• _WHAT TO PRODUCE_
Your job is to set down the stretch of entries that opens with the line containing "- (När jag refererar" and closes with the line containing "känns mindre främmande?)". Keep both end lines, copy each exactly, and add nothing.

• _DATA EXTRACTS_
▬▬▬

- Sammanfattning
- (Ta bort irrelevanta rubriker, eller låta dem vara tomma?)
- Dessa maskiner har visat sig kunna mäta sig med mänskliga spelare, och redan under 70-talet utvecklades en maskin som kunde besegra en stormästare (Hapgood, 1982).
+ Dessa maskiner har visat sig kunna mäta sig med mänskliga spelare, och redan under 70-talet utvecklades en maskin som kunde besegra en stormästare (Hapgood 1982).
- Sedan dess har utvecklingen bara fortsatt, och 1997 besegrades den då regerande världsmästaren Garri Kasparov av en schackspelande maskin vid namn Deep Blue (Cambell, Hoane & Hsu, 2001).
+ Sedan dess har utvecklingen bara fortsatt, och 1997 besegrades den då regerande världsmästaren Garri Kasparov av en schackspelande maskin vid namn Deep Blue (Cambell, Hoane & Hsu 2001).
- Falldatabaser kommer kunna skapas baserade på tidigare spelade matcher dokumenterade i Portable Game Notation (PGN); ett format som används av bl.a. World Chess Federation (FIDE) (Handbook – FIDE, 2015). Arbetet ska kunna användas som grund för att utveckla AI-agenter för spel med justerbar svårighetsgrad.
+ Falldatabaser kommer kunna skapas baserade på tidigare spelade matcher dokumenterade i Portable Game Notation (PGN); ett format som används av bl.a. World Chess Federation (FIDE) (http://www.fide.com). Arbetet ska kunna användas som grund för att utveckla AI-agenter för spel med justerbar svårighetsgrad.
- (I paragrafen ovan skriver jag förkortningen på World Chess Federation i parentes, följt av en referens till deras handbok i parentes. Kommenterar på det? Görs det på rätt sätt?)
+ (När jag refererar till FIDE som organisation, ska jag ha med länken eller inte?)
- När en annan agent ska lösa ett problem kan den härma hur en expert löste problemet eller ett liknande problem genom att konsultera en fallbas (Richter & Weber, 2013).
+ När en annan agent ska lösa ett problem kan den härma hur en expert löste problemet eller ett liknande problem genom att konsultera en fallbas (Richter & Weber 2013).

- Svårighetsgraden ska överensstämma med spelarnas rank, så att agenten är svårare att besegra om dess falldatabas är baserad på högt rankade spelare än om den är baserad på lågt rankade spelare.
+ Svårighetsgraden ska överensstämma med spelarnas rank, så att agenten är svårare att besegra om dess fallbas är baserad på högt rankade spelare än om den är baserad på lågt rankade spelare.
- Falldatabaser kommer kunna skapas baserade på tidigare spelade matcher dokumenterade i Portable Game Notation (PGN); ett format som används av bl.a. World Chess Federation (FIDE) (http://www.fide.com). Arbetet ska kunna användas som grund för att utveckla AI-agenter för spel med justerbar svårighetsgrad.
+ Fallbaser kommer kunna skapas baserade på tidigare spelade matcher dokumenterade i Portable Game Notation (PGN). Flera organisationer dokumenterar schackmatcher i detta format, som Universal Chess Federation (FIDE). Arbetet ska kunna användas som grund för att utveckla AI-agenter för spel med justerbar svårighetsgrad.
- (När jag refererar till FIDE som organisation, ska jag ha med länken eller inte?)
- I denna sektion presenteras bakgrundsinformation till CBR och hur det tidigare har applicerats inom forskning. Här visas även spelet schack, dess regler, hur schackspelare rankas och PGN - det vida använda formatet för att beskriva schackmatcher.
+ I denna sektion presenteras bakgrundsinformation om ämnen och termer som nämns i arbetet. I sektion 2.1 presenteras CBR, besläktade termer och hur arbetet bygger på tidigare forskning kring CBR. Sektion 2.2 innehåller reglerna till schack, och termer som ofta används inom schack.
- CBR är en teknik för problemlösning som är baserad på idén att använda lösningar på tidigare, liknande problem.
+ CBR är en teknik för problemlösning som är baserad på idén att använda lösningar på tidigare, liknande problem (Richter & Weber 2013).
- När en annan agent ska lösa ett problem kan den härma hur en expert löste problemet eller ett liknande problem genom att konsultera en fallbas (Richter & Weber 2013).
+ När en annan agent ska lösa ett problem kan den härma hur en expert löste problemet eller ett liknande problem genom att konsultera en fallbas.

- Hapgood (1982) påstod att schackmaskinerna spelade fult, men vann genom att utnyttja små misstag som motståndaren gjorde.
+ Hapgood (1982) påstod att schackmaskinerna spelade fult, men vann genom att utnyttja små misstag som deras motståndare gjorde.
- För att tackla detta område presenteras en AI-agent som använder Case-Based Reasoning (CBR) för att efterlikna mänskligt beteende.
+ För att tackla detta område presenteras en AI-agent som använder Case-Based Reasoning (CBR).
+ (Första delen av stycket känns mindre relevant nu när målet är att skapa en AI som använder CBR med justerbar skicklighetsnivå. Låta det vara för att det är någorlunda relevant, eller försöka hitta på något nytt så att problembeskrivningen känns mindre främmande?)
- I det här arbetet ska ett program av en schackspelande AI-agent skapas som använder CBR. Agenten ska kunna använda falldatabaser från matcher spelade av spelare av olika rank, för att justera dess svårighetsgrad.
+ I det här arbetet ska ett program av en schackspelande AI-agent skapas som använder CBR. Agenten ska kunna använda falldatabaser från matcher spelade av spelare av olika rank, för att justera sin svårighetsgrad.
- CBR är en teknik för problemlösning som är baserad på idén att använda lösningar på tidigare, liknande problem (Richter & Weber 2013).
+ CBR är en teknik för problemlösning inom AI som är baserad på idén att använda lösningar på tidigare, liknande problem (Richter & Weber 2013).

▬▬▬

• _RESULT_
- (När jag refererar till FIDE som organisation, ska jag ha med länken eller inte?)
- I denna sektion presenteras bakgrundsinformation till CBR och hur det tidigare har applicerats inom forskning. Här visas även spelet schack, dess regler, hur schackspelare rankas och PGN - det vida använda formatet för att beskriva schackmatcher.
+ I denna sektion presenteras bakgrundsinformation om ämnen och termer som nämns i arbetet. I sektion 2.1 presenteras CBR, besläktade termer och hur arbetet bygger på tidigare forskning kring CBR. Sektion 2.2 innehåller reglerna till schack, och termer som ofta används inom schack.
- CBR är en teknik för problemlösning som är baserad på idén att använda lösningar på tidigare, liknande problem.
+ CBR är en teknik för problemlösning som är baserad på idén att använda lösningar på tidigare, liknande problem (Richter & Weber 2013).
- När en annan agent ska lösa ett problem kan den härma hur en expert löste problemet eller ett liknande problem genom att konsultera en fallbas (Richter & Weber 2013).
+ När en annan agent ska lösa ett problem kan den härma hur en expert löste problemet eller ett liknande problem genom att konsultera en fallbas.

- Hapgood (1982) påstod att schackmaskinerna spelade fult, men vann genom att utnyttja små misstag som motståndaren gjorde.
+ Hapgood (1982) påstod att schackmaskinerna spelade fult, men vann genom att utnyttja små misstag som deras motståndare gjorde.
- För att tackla detta område presenteras en AI-agent som använder Case-Based Reasoning (CBR) för att efterlikna mänskligt beteende.
+ För att tackla detta område presenteras en AI-agent som använder Case-Based Reasoning (CBR).
+ (Första delen av stycket känns mindre relevant nu när målet är att skapa en AI som använder CBR med justerbar skicklighetsnivå. Låta det vara för att det är någorlunda relevant, eller försöka hitta på något nytt så att problembeskrivningen känns mindre främmande?)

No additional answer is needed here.